Exercise -> Search the data for the string "height", and report each line where it is found.

Start of Source information

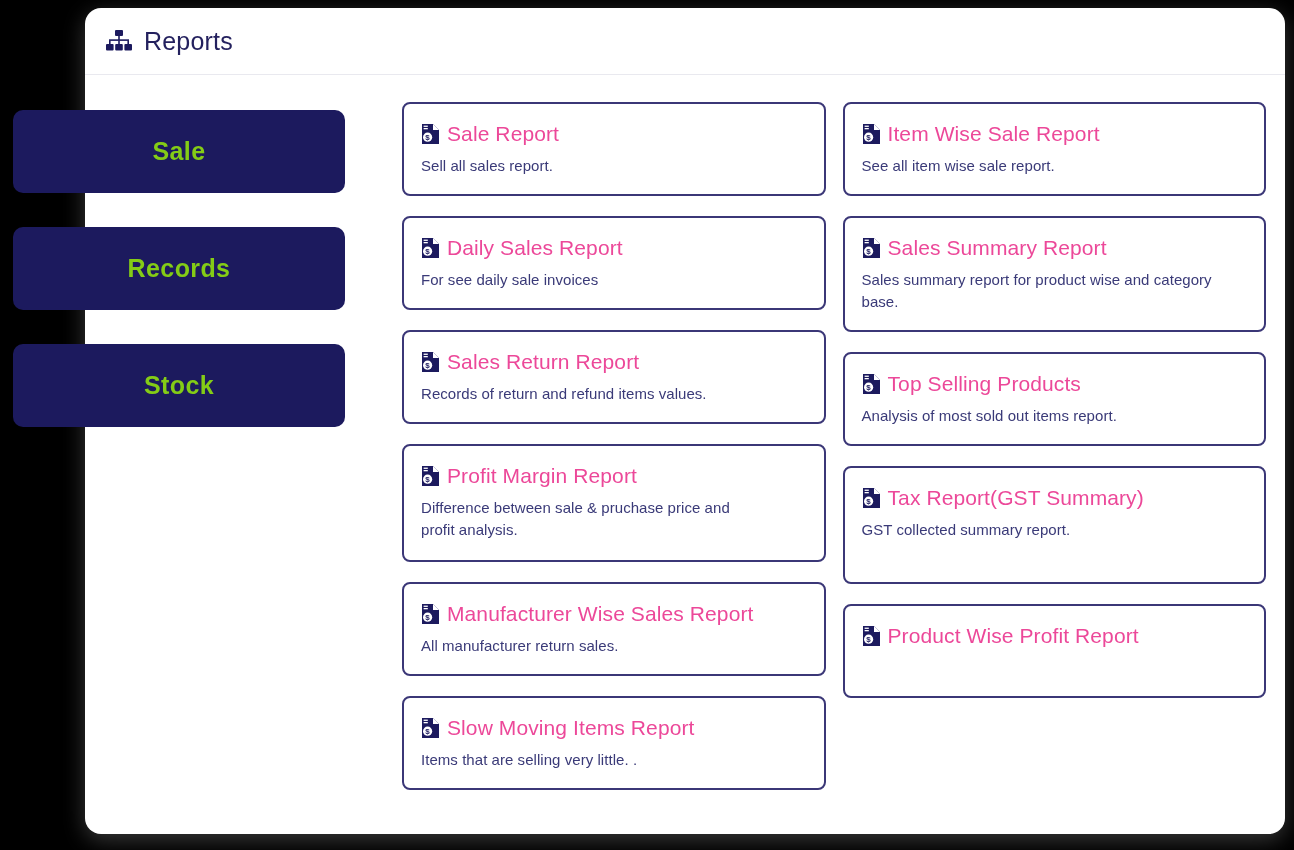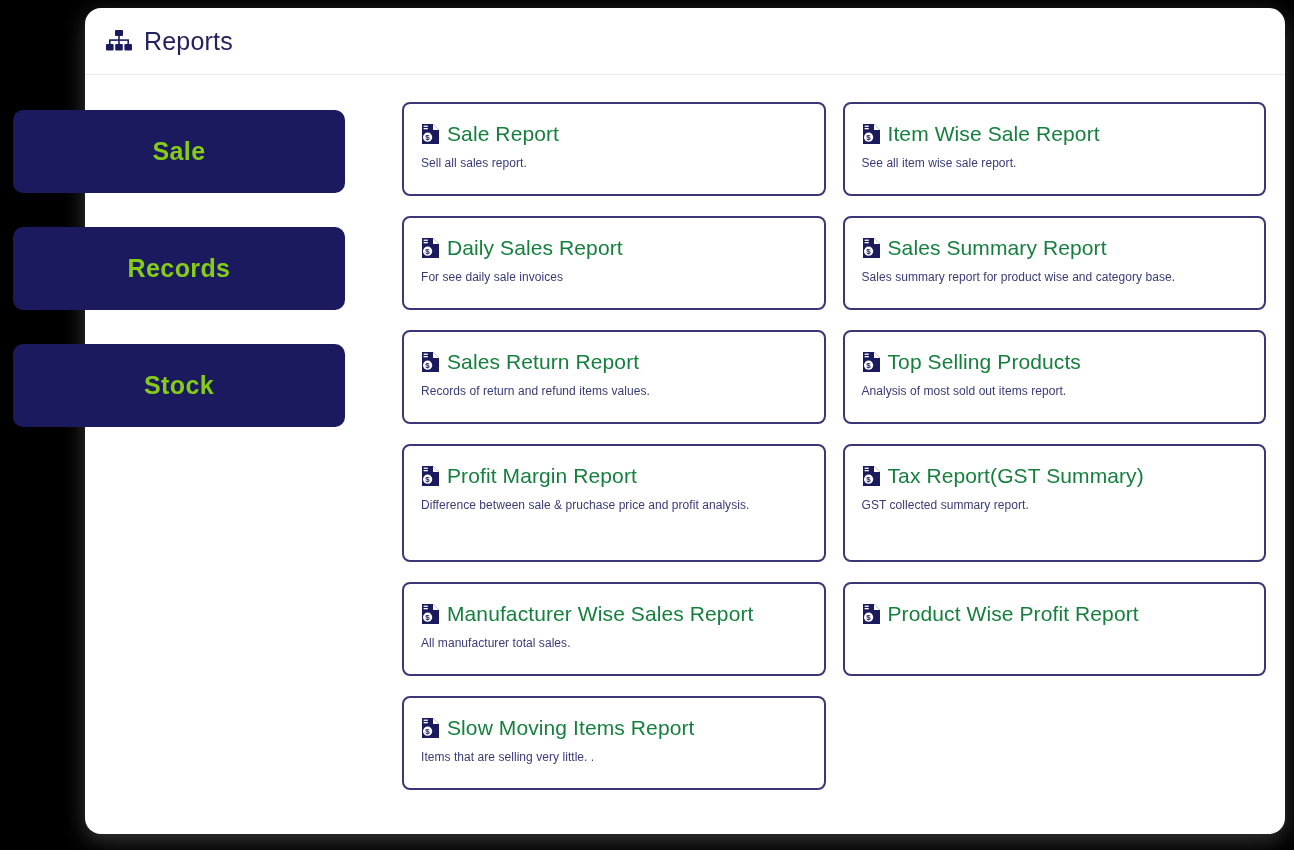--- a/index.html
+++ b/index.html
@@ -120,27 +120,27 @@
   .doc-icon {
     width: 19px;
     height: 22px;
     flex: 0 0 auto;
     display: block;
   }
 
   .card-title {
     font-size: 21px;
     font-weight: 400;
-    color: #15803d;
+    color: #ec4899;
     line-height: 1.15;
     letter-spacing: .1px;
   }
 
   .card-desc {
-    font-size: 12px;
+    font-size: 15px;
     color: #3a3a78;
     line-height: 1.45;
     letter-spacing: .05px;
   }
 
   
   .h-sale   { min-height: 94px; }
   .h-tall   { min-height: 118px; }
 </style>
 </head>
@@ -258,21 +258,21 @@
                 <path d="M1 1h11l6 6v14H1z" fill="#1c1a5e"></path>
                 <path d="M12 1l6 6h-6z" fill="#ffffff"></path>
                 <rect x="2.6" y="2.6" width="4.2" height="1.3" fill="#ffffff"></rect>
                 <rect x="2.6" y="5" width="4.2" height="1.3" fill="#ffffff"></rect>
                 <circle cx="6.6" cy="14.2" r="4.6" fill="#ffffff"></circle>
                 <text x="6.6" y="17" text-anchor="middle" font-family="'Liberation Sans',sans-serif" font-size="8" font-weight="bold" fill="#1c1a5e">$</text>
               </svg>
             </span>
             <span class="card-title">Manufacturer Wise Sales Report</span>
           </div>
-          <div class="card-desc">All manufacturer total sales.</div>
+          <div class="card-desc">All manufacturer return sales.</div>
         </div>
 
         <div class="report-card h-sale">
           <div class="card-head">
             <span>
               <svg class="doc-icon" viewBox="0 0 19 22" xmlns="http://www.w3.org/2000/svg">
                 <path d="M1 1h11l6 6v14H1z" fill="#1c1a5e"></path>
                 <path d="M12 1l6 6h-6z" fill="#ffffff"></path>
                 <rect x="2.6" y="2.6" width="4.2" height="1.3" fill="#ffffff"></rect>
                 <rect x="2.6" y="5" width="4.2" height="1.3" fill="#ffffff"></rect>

End of Source information

Written reply ->
     height: 22px;
     line-height: 1.15;
     line-height: 1.45;
   .h-sale   { min-height: 94px; }
   .h-tall   { min-height: 118px; }
                 <rect x="2.6" y="2.6" width="4.2" height="1.3" fill="#ffffff"></rect>
                 <rect x="2.6" y="5" width="4.2" height="1.3" fill="#ffffff"></rect>
                 <rect x="2.6" y="2.6" width="4.2" height="1.3" fill="#ffffff"></rect>
                 <rect x="2.6" y="5" width="4.2" height="1.3" fill="#ffffff"></rect>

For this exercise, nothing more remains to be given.